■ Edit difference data

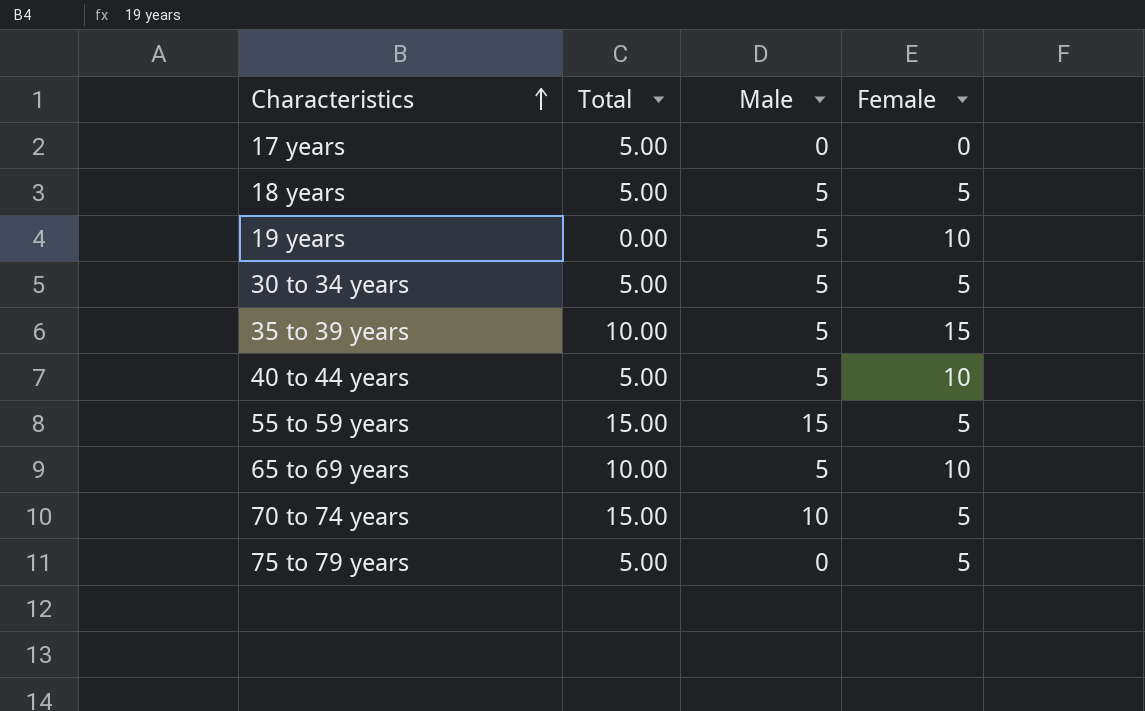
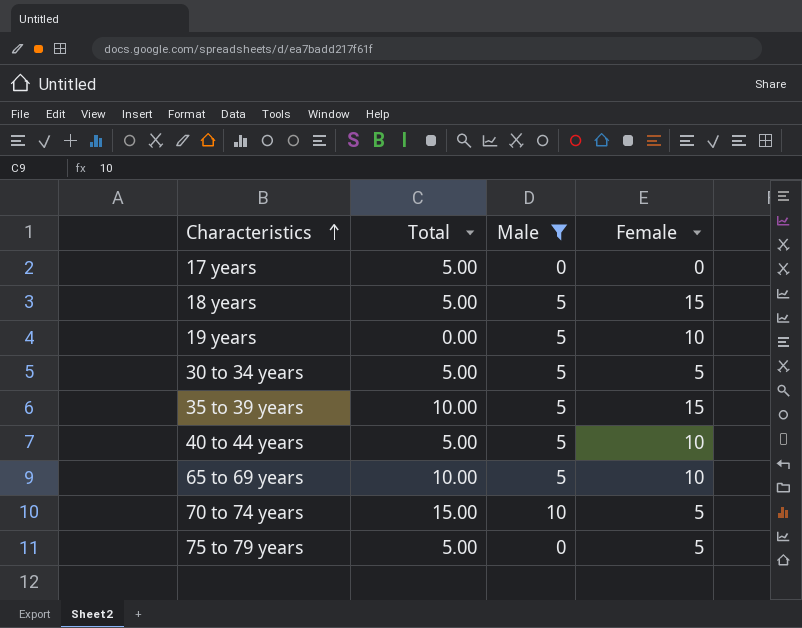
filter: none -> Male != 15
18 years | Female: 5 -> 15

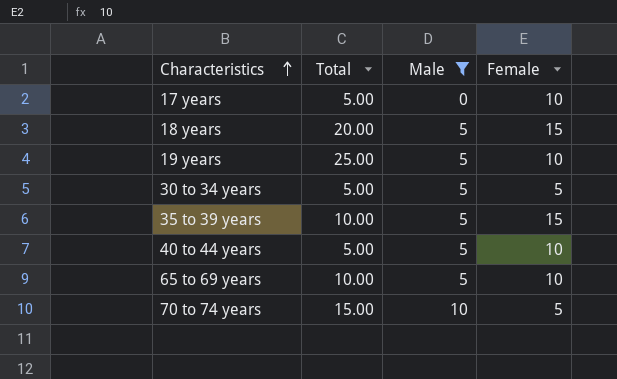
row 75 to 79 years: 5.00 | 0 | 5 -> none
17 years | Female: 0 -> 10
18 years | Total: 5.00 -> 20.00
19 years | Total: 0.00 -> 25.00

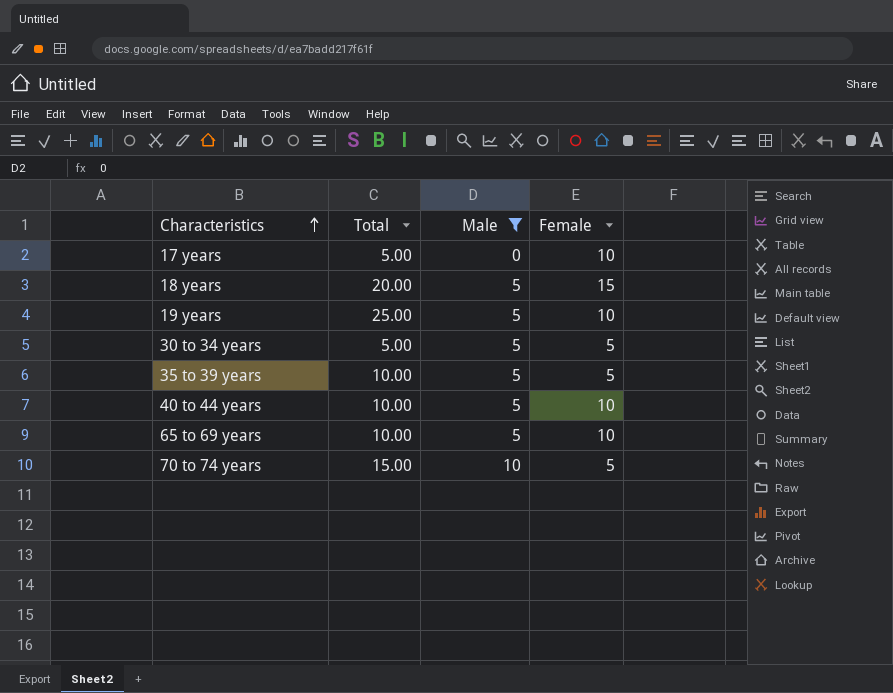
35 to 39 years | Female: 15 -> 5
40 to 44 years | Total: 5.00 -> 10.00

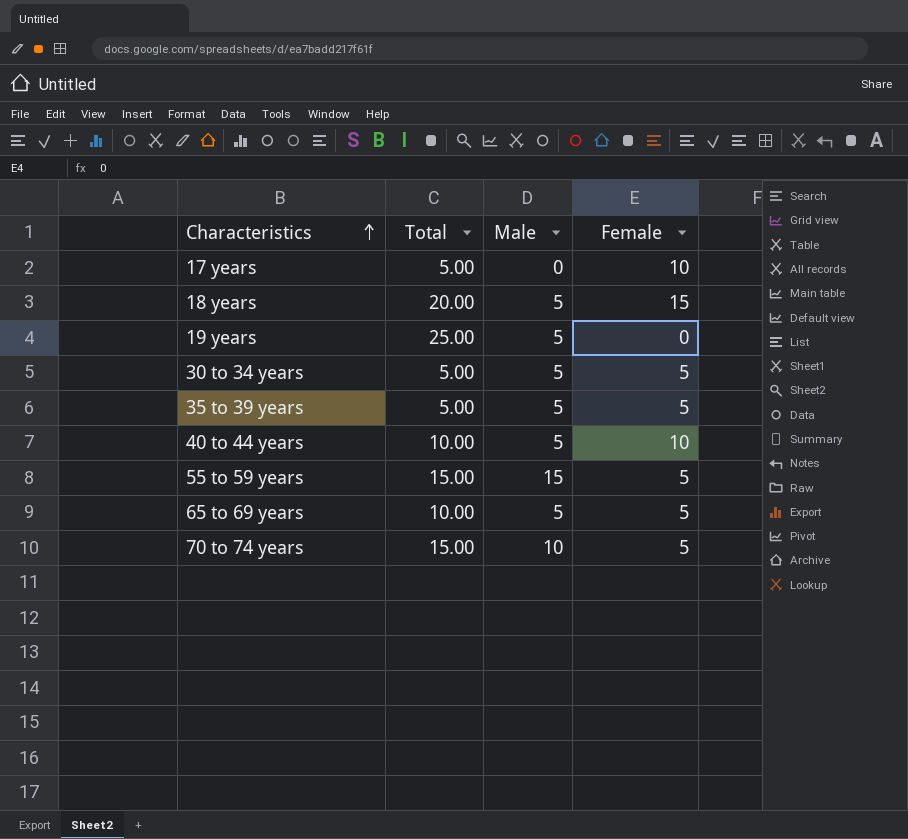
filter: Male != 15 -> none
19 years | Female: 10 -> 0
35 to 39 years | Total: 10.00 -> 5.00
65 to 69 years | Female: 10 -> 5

■ TASK ITEM
Please transcribe exactly the part of the records that opens with the line containing "row 75 to 79 years: 5.00 | 0 | 5 -> none" and closes with the line containing "19 years | Female: 10 -> 0", both ends included, and leave out the pictures.

■ REPLY
row 75 to 79 years: 5.00 | 0 | 5 -> none
17 years | Female: 0 -> 10
18 years | Total: 5.00 -> 20.00
19 years | Total: 0.00 -> 25.00

35 to 39 years | Female: 15 -> 5
40 to 44 years | Total: 5.00 -> 10.00

filter: Male != 15 -> none
19 years | Female: 10 -> 0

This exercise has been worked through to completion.